» **REQUIRED WORK**
Given the material below, return only the lines starting at the line with "total: 44108.12 -> 41586.43" and ending at the line with "ordered by: Brian Davis -> Andrea Patel", exactly as they appear.

-- Opening Marker --

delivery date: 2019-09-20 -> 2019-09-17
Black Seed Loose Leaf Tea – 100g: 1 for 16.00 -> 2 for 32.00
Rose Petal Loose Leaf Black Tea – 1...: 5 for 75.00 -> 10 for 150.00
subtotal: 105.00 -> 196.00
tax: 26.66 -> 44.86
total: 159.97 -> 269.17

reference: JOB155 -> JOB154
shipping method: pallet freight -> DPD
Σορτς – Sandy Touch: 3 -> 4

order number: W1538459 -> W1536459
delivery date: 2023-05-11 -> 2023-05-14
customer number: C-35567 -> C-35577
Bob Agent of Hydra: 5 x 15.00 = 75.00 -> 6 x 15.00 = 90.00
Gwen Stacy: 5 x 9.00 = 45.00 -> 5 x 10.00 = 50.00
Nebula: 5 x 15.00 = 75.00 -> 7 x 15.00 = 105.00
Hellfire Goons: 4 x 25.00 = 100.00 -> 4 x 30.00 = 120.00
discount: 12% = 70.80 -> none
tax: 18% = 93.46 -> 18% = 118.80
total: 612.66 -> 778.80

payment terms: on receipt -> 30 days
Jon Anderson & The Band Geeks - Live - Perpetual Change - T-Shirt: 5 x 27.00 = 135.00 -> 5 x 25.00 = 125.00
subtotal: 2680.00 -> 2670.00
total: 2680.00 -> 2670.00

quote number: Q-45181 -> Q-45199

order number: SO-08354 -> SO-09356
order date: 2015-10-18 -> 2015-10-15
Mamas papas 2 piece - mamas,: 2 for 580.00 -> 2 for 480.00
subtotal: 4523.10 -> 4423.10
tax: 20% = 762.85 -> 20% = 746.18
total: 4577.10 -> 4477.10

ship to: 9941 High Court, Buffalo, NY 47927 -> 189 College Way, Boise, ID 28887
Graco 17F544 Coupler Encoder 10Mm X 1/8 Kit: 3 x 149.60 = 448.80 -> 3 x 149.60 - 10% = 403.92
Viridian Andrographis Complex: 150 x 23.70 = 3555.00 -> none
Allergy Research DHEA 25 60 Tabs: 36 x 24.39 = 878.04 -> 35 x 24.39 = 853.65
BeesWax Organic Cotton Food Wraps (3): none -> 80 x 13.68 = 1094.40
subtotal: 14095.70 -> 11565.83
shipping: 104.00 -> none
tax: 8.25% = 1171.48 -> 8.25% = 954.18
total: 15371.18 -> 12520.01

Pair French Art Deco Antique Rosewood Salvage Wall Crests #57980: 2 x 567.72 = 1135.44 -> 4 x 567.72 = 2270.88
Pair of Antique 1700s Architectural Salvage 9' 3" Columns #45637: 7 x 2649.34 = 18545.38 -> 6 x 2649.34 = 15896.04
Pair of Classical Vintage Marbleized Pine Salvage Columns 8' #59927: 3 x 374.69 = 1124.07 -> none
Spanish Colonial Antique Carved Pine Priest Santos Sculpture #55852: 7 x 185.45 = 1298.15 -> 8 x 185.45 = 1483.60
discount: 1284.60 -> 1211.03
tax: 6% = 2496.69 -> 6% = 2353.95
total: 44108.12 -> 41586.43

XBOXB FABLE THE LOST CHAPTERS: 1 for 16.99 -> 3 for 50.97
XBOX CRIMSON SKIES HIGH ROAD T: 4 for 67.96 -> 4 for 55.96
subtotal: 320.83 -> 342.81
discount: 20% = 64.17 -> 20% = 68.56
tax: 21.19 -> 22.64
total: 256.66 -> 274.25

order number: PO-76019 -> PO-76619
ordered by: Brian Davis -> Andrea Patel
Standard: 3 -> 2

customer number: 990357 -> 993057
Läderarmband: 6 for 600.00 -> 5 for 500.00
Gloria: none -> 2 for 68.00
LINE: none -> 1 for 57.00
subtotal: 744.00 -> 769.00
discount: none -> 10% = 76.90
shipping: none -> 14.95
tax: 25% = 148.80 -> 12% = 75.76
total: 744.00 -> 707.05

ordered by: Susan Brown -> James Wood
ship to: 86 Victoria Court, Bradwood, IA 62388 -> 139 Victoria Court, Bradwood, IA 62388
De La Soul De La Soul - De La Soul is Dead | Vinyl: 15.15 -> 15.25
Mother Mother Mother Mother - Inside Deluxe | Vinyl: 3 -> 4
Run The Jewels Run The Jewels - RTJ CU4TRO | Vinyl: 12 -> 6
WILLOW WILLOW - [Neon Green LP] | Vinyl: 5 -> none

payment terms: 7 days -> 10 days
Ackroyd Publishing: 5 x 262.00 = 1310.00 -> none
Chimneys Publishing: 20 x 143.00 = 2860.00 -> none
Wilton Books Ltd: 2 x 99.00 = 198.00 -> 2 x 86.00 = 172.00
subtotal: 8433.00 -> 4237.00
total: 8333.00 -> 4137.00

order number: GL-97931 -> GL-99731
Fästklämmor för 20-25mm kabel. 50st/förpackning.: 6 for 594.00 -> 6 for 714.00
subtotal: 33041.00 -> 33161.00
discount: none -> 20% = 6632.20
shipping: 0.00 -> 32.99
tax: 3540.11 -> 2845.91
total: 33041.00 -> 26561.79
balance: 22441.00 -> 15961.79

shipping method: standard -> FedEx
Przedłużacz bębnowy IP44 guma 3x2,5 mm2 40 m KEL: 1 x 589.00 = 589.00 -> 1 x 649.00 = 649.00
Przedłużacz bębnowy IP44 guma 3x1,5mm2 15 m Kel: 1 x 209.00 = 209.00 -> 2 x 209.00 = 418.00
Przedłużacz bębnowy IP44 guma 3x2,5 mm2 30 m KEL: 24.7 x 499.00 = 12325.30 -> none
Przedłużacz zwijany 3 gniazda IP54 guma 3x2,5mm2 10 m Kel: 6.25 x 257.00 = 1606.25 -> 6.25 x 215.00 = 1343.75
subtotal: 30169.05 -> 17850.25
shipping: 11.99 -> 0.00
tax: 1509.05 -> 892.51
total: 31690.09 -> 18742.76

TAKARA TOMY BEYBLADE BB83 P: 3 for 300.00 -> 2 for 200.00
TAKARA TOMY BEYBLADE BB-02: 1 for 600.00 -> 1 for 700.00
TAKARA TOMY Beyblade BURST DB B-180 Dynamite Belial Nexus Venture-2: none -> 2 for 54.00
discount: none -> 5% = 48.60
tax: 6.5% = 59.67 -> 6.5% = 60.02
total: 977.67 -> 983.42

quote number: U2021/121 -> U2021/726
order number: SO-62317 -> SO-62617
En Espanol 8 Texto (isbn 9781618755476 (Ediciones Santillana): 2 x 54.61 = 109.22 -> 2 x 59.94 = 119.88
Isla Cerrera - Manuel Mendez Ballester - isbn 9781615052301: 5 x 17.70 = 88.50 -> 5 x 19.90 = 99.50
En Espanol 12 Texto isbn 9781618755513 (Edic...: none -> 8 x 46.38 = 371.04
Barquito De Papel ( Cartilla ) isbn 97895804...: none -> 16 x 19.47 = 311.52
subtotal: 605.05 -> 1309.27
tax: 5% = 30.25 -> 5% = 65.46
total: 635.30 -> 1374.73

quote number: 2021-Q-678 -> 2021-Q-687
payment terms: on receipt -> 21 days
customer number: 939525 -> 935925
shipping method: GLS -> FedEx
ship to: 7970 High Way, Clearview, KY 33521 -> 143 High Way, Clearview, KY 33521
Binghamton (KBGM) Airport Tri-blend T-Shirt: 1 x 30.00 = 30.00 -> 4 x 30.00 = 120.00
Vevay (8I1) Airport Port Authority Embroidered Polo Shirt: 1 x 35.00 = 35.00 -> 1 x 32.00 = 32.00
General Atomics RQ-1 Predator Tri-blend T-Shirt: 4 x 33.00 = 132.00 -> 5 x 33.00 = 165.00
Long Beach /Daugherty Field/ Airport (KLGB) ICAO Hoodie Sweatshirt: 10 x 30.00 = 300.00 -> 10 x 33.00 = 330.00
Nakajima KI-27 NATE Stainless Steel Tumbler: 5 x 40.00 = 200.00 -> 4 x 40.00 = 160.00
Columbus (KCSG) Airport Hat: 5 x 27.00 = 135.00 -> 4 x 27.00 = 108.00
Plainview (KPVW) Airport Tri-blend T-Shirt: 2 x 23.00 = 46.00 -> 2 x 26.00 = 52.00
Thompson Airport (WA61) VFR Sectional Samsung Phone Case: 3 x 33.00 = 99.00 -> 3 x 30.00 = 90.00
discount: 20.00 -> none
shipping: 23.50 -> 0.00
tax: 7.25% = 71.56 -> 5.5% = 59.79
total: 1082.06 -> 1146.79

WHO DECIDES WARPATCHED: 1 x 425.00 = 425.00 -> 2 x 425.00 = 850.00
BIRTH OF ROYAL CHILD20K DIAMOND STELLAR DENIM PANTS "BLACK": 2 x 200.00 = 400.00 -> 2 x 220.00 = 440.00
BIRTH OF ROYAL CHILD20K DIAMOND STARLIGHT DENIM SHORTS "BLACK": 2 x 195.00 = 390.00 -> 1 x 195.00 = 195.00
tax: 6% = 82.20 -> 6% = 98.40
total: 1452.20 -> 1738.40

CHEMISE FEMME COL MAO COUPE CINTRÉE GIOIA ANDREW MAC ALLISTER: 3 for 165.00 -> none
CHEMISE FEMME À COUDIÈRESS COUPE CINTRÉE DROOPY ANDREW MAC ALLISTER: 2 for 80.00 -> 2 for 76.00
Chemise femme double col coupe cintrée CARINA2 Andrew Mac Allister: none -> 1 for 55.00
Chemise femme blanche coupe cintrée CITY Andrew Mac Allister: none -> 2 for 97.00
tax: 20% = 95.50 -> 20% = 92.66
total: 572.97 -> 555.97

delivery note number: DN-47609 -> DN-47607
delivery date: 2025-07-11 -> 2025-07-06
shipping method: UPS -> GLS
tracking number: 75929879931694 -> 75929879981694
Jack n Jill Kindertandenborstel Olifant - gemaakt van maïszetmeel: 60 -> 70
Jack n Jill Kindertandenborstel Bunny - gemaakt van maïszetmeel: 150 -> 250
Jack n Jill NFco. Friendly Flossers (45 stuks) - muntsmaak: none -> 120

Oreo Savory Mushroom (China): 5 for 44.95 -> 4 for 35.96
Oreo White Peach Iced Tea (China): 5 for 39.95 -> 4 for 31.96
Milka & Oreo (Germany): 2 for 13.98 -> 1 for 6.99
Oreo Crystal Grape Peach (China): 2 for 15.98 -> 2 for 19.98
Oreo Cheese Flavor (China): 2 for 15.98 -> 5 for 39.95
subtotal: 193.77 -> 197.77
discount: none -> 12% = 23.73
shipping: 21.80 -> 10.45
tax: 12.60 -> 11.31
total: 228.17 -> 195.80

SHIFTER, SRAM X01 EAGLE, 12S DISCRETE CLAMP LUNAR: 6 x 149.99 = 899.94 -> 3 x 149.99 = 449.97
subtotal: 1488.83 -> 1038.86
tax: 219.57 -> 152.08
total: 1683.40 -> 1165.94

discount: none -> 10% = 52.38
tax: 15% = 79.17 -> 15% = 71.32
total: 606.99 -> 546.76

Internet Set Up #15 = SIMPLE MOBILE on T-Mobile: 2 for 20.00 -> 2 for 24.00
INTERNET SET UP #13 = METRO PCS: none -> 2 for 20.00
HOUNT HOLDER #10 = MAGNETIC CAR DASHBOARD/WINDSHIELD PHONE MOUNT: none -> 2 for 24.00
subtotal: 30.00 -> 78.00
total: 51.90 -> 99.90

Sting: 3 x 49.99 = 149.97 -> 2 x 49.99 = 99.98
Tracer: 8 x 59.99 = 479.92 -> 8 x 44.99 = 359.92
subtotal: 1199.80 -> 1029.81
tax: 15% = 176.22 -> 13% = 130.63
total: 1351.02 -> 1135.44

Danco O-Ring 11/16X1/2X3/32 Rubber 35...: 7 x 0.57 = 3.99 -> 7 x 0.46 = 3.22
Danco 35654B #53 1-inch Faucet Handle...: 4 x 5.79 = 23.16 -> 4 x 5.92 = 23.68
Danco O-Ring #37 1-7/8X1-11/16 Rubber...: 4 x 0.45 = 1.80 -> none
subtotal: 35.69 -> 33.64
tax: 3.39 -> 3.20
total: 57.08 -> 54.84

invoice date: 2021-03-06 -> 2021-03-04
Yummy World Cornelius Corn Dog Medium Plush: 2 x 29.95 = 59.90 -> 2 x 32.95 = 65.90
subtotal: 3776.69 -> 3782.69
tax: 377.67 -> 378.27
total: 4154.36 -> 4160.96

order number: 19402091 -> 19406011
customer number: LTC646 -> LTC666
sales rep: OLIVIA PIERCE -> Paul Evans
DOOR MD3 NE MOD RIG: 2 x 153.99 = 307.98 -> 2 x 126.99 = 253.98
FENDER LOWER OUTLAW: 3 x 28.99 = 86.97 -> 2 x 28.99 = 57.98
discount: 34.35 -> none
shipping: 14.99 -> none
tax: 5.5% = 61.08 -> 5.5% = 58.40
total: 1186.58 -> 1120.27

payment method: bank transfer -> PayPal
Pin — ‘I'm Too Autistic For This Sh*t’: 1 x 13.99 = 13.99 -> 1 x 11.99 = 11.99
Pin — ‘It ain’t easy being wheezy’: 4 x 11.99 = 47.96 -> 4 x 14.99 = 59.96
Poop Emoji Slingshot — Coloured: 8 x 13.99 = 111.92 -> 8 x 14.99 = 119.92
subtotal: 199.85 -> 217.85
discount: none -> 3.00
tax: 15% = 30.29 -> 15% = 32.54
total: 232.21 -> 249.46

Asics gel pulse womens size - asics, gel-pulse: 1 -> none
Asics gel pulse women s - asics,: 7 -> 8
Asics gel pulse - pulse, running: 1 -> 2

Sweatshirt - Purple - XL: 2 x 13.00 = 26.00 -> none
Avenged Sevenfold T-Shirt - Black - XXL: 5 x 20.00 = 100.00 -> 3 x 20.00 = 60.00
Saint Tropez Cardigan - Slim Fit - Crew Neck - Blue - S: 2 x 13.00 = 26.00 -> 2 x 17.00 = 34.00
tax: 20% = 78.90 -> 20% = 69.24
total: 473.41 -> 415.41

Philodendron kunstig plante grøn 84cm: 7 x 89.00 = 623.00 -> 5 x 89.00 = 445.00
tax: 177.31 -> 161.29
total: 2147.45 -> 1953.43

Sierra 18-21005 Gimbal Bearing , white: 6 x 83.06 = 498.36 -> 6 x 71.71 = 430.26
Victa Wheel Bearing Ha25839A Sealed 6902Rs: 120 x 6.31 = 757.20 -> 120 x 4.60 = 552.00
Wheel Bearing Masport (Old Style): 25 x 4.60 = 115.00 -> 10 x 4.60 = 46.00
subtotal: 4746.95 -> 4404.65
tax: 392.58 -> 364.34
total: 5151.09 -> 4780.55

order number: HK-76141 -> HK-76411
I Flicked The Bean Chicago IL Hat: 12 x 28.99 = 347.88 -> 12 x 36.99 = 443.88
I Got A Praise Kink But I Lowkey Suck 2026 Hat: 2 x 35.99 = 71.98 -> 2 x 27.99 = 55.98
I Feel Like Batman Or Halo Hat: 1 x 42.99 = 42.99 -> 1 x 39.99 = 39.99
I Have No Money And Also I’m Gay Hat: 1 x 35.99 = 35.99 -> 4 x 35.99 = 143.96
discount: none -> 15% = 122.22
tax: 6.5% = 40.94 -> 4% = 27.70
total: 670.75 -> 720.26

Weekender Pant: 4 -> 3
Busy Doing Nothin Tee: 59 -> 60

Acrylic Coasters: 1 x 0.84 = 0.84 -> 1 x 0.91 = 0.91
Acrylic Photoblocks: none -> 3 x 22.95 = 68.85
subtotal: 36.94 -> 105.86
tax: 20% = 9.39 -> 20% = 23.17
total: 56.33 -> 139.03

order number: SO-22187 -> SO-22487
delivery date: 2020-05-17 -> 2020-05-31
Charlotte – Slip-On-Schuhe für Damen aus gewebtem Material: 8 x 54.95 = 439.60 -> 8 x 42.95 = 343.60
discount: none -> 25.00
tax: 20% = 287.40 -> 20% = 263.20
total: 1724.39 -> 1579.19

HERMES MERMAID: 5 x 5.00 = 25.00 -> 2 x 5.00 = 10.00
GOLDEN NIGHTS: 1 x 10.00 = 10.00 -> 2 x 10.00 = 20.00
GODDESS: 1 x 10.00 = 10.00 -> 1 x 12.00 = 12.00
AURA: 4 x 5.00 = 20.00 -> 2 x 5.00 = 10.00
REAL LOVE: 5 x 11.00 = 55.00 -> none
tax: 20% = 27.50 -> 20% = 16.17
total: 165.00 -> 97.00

-- Closing Marker --

» **EXERCISE SOLUTION**
total: 44108.12 -> 41586.43

XBOXB FABLE THE LOST CHAPTERS: 1 for 16.99 -> 3 for 50.97
XBOX CRIMSON SKIES HIGH ROAD T: 4 for 67.96 -> 4 for 55.96
subtotal: 320.83 -> 342.81
discount: 20% = 64.17 -> 20% = 68.56
tax: 21.19 -> 22.64
total: 256.66 -> 274.25

order number: PO-76019 -> PO-76619
ordered by: Brian Davis -> Andrea Patel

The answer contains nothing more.